Frank R. James, 62, the man who was arrested Wednesday and charged with committing a terrorist attack, talked about his struggle with mental illness in videos he shared on YouTube prior to the shooting and blamed Mayor Eric Adams’ mental-health policies for making his condition worse.
Like previous high-profile incidents, the alleged gunman’s mental-health may become the focus of a rallying call to force people diagnosed with psychiatric disorders to undergo treatment against their will, said Harvey Rosenthal, chief executive officer of the New York Association of Psychiatric Rehabilitation Services, an advocacy group.
“We are not, as a whole community, violent and out to do these things,” said Rosenthal, who was diagnosed with bipolar II, a mood-related condition himself. “And so please, for God’s sake, don’t, after these terrible things happen, ramp up coercion across the whole community.”
According to an article published in a medical journal, JAMA Psychiatry, the majority of the 44.7 million adults in the United States with a mental illness are not violent toward others.

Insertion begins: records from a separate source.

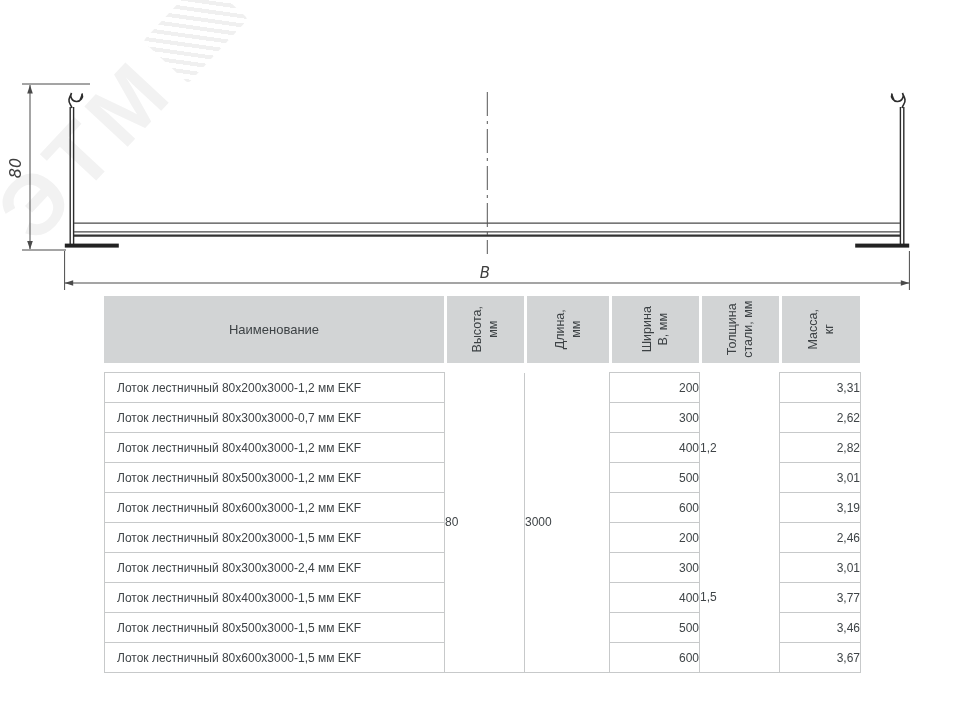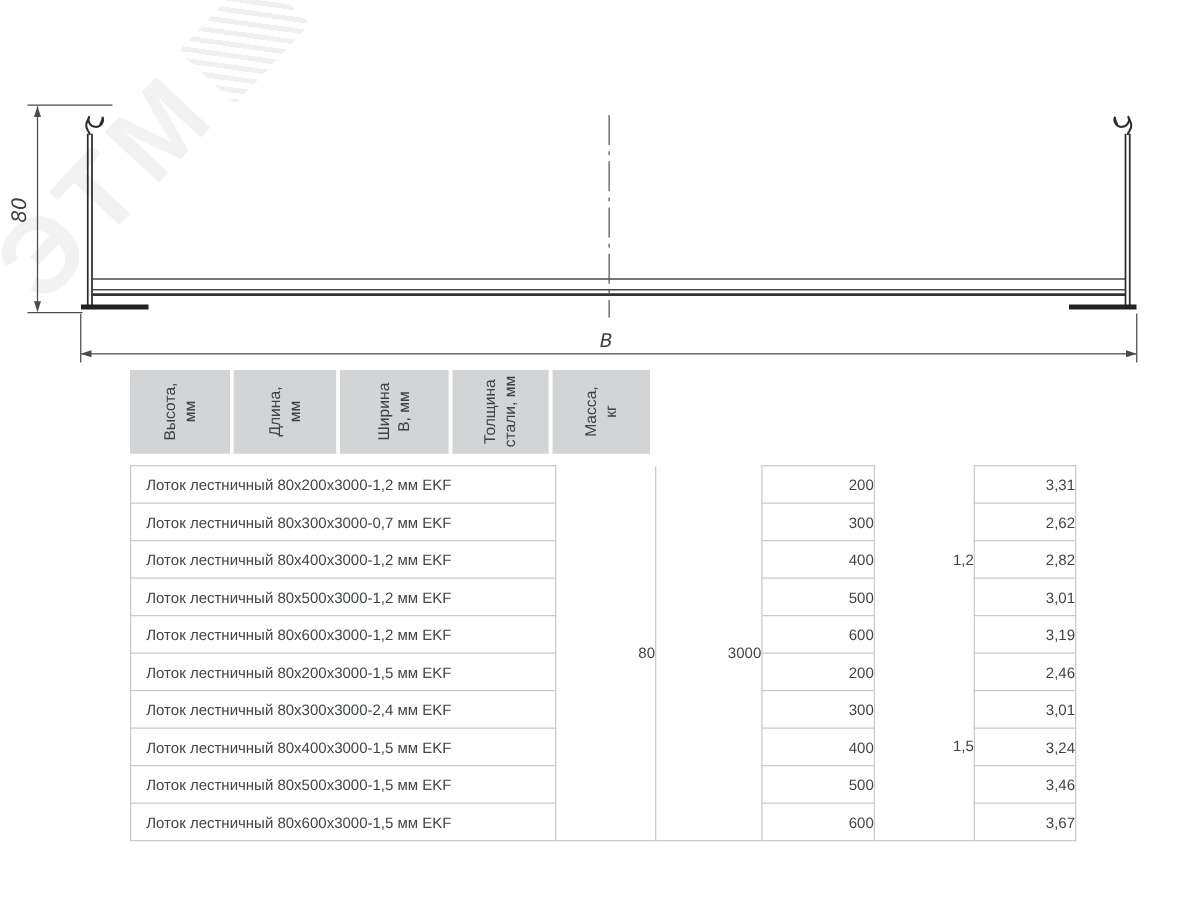"Наименование" div.hcell { html: none -> <div> <span>Наименование</span> </div> }
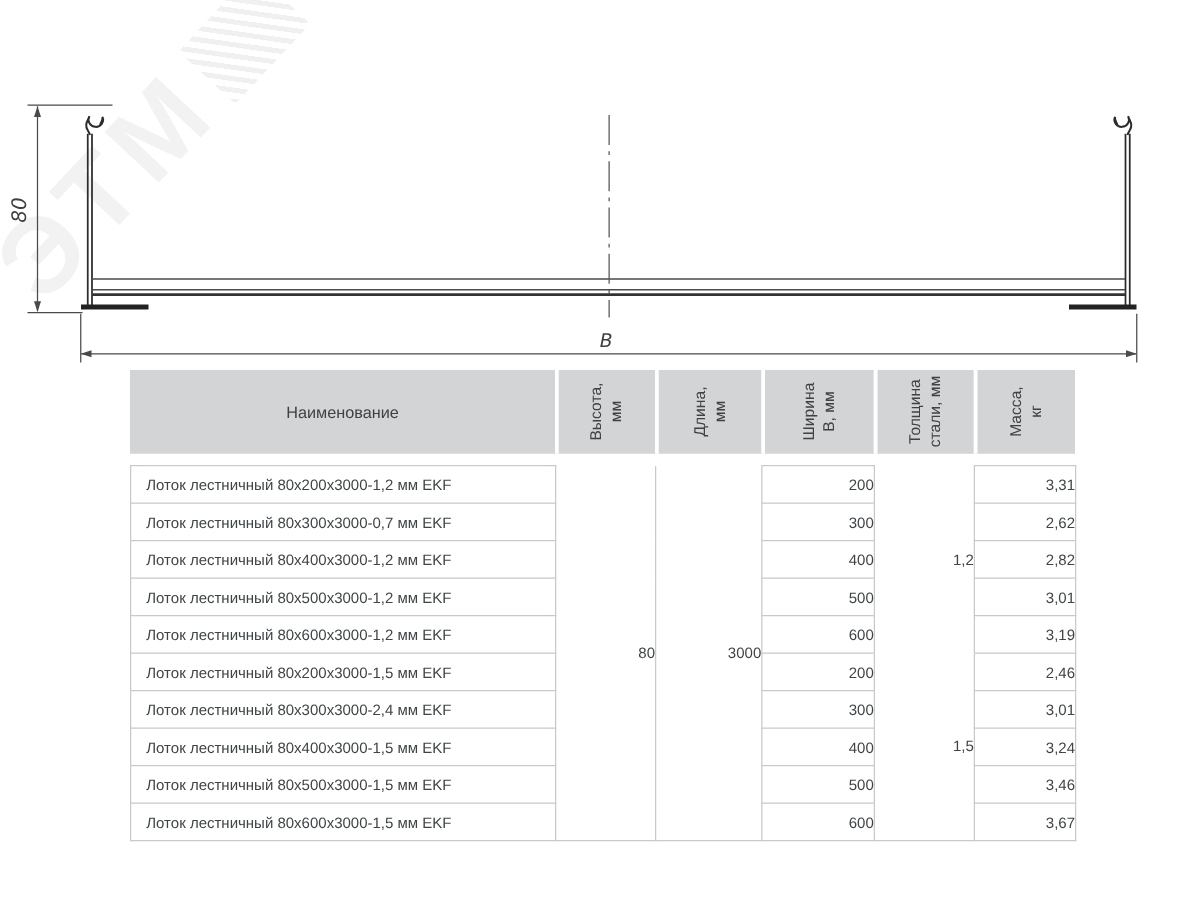"1,2" td.c-merge { text-align: right -> left }
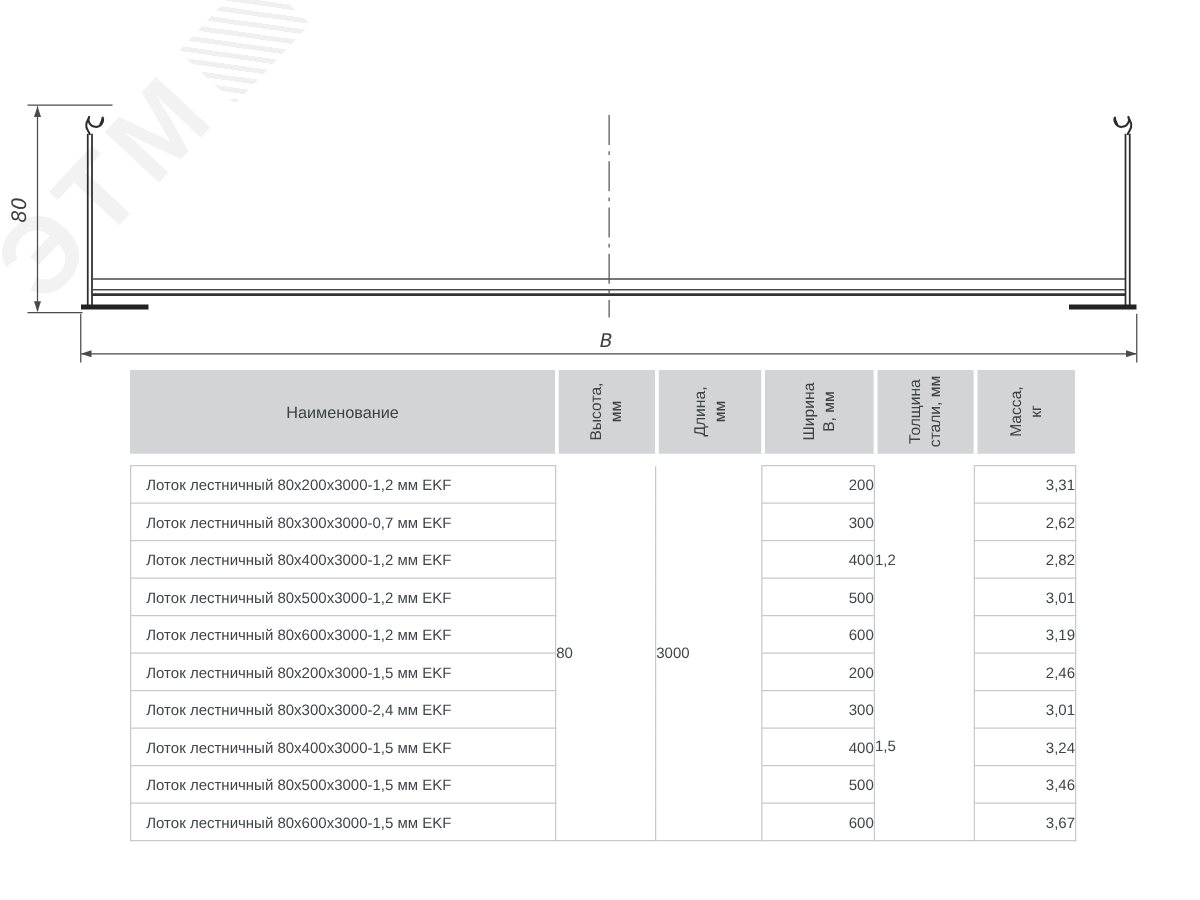"3,24" td.c-num { text: 3,24 -> 3,77 }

Rather, people who experience mental-health issues are more often the targets of violence instead of the perpetrators of violence.
Dr. Peter Stastny, a psychiatrist who works with mentally ill people in institutional settings, said just because an individual suffers from mental illness doesn’t mean the person is at greater risk of committing acts of violence. That, he said, can depend on a combination of factors.

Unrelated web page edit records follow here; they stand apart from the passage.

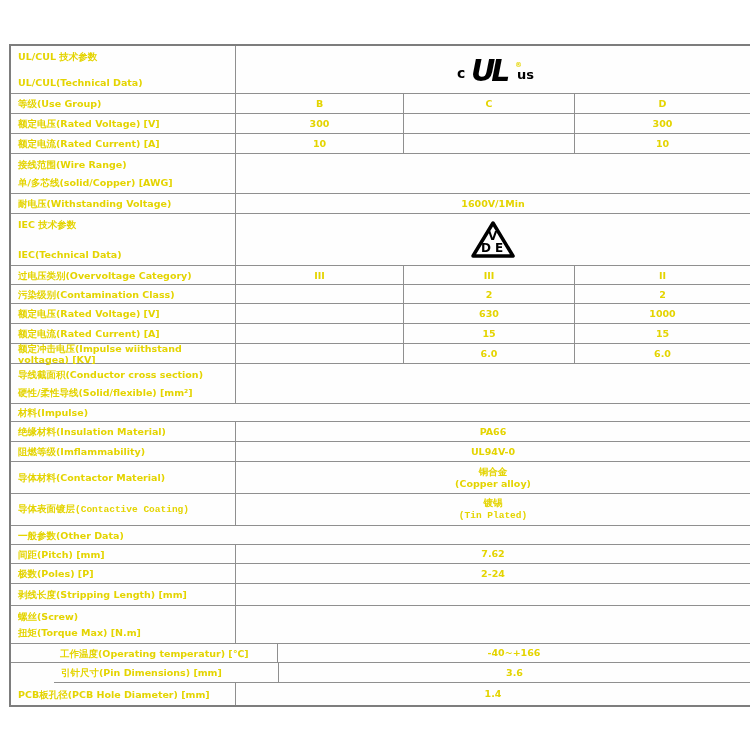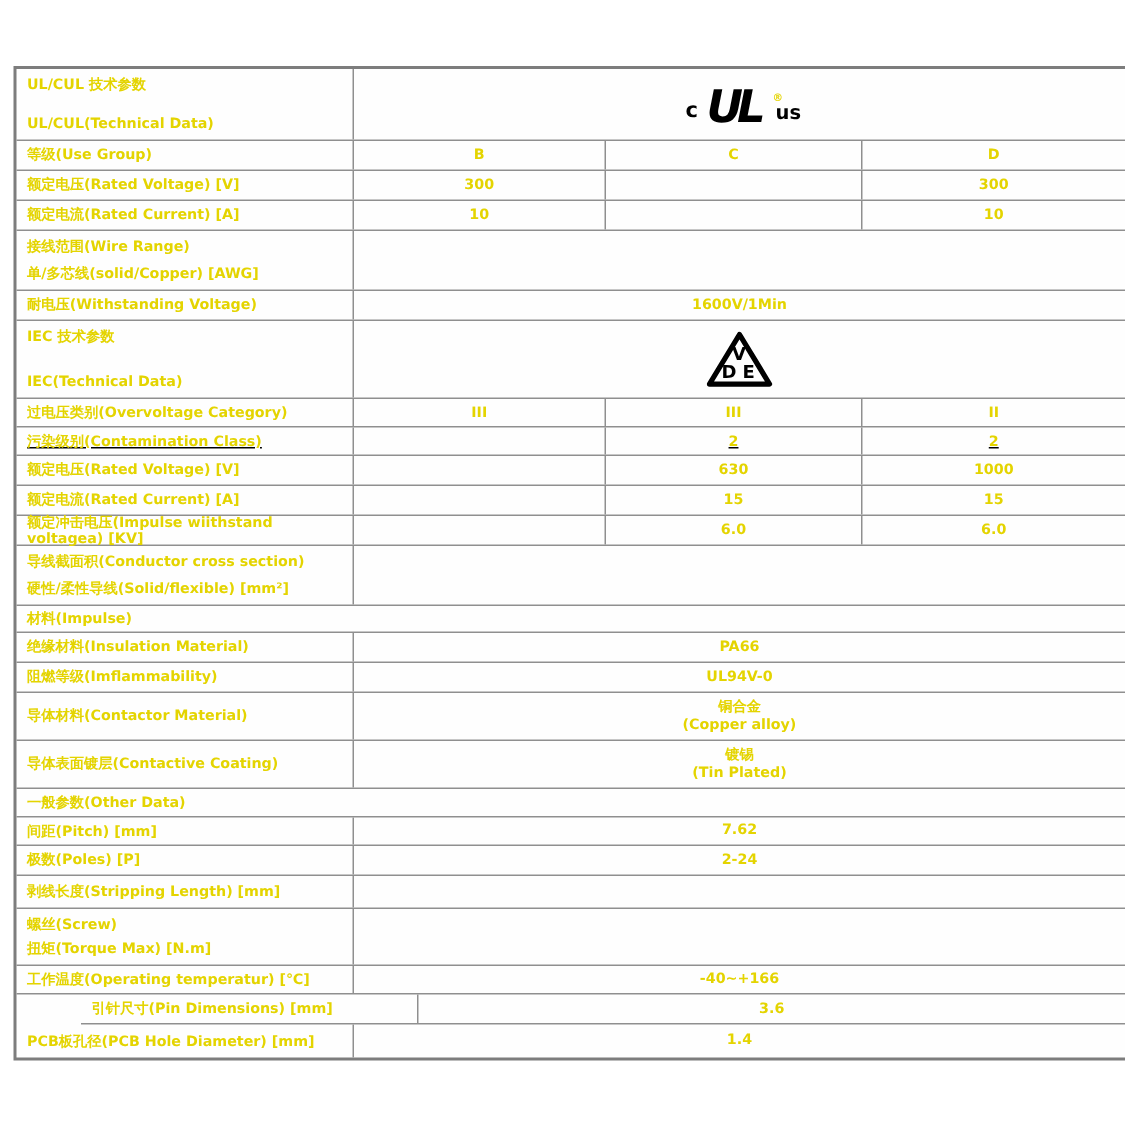"污染级别(Contamination Class)" div.row { text-decoration: underline -> none }
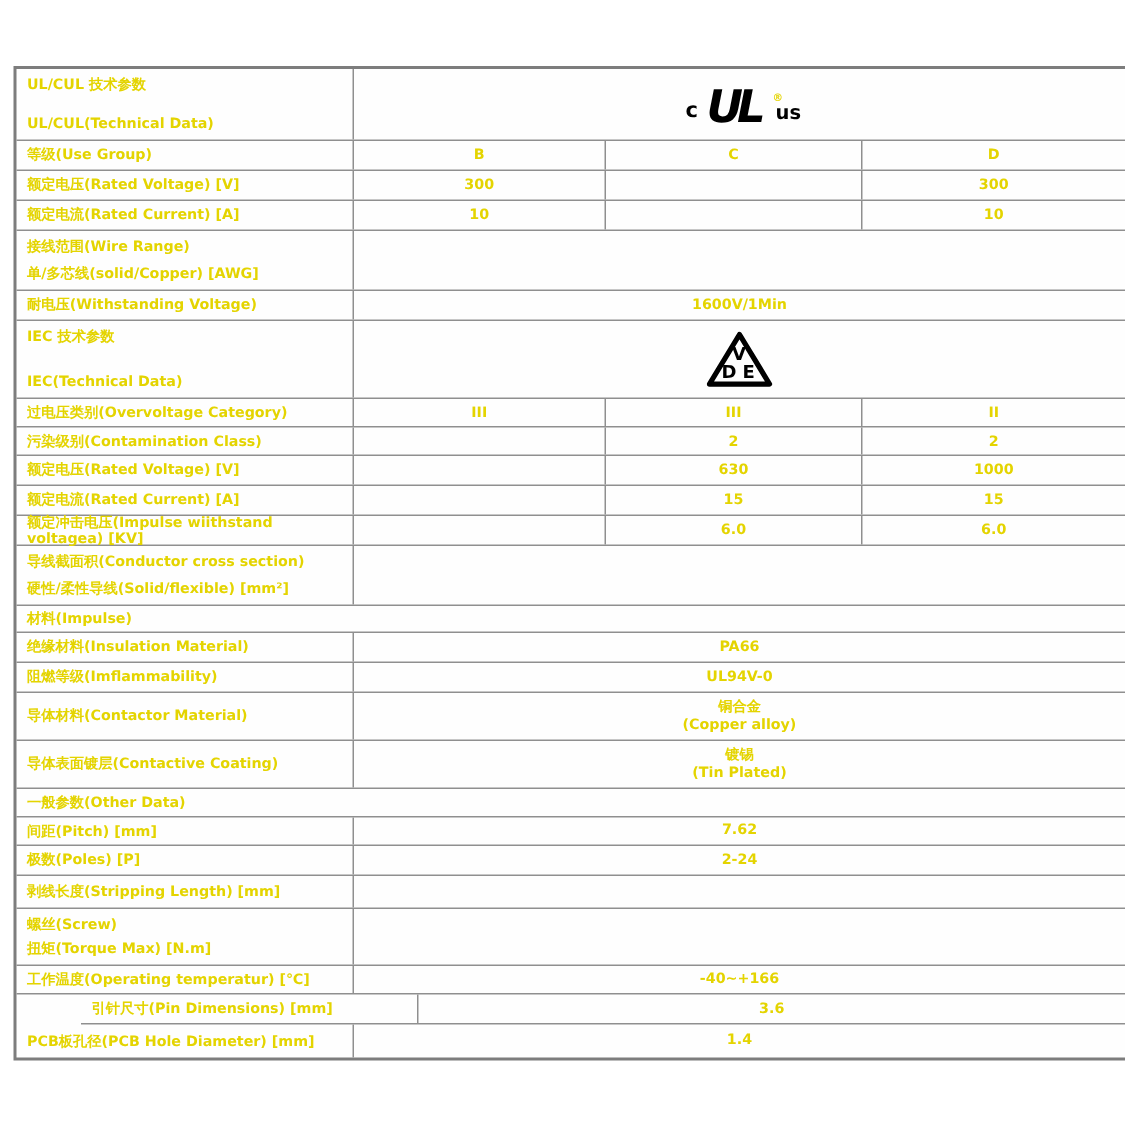"导体表面镀层(Contactive Coating)" div.row { font-family: none -> Liberation Mono, monospace }
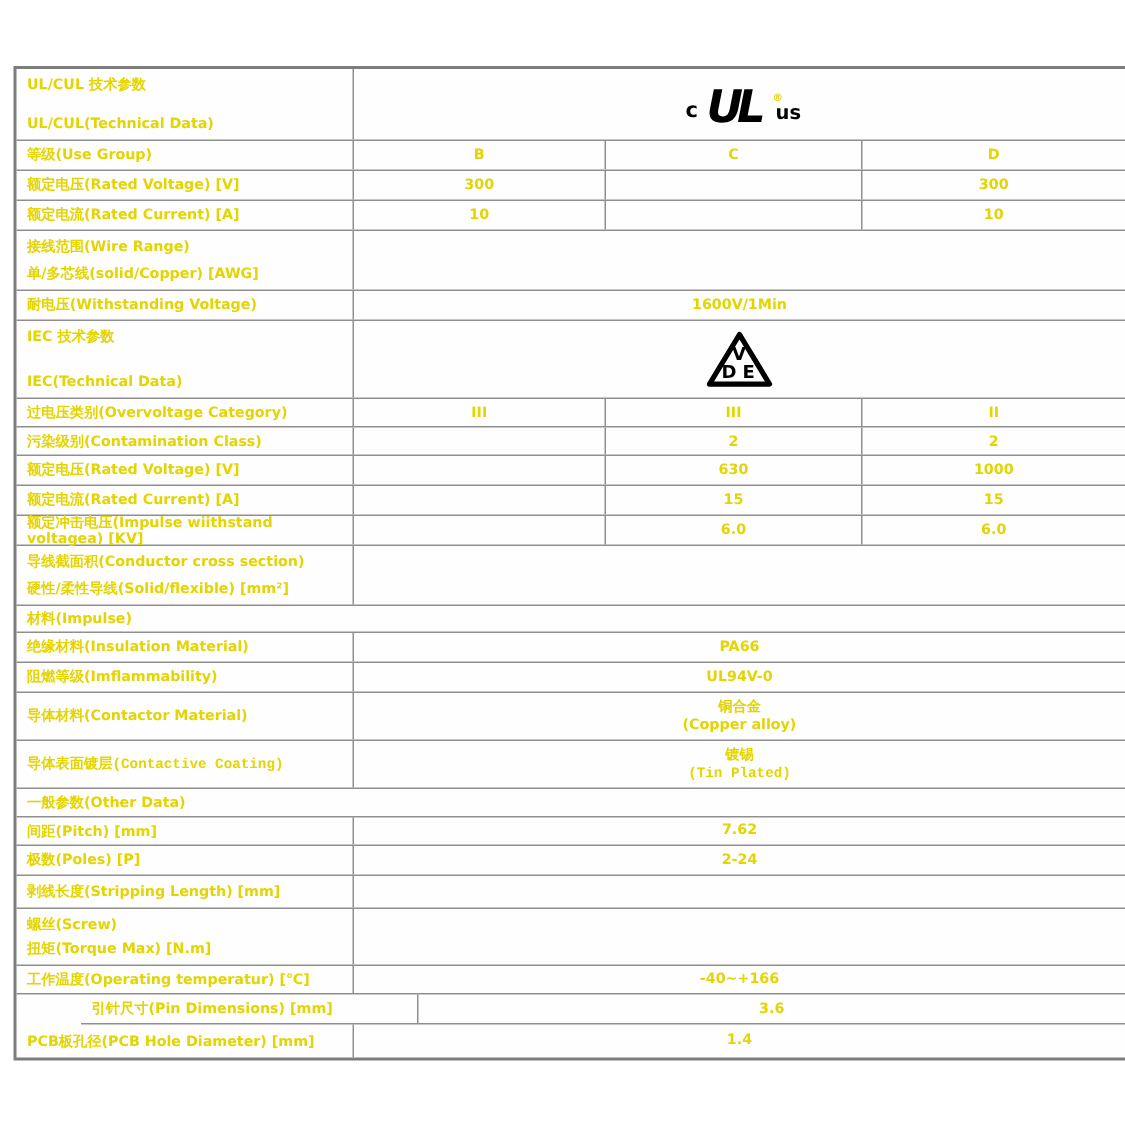"工作温度(Operating temperatur) [℃]" div.row { padding-left: none -> 42px }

“If a person with a mental illness decides to buy a gun, which is a very, very, very tiny percentage of people with mental-health problems who do that, then the risk is augmented substantially,” Stastny said.
The risk increases not because the individual has a mental illness but because the person has a weapon, he said.
On Tuesday, police said James, a former machinist, detonated two smoke grenades inside a crowded subway train as it passed through Sunset Park, Brooklyn and fired 33 shots in the car and on the station platform, striking 10 people and injuring at least 13 others. No one was killed. James was taken into custody on Wednesday afternoon after a day-long manhunt. The exact motive is still unknown.
The mass shooting came on the heels of recent unprovoked killings in which the alleged attackers have a history of mental illness. In January, Martial Simon, 61, was arrested and charged with pushing Michelle Alyssa Go in front of an oncoming subway train in Times Square. In March, Gerald Brevard III, 30, of Washington, D.C, was arrested and charged with shooting and killing two homeless men in New York and Washington and wounding three others.
After high-profile attacks, Tabor and Rosenthal said it’s natural for the public to be afraid but noted that about 3 million people ride the subway on a weekday, and most of those trips are safe.
“This was a terrifying, terrible event that is, thankfully, exceedingly rare,” Tabor said.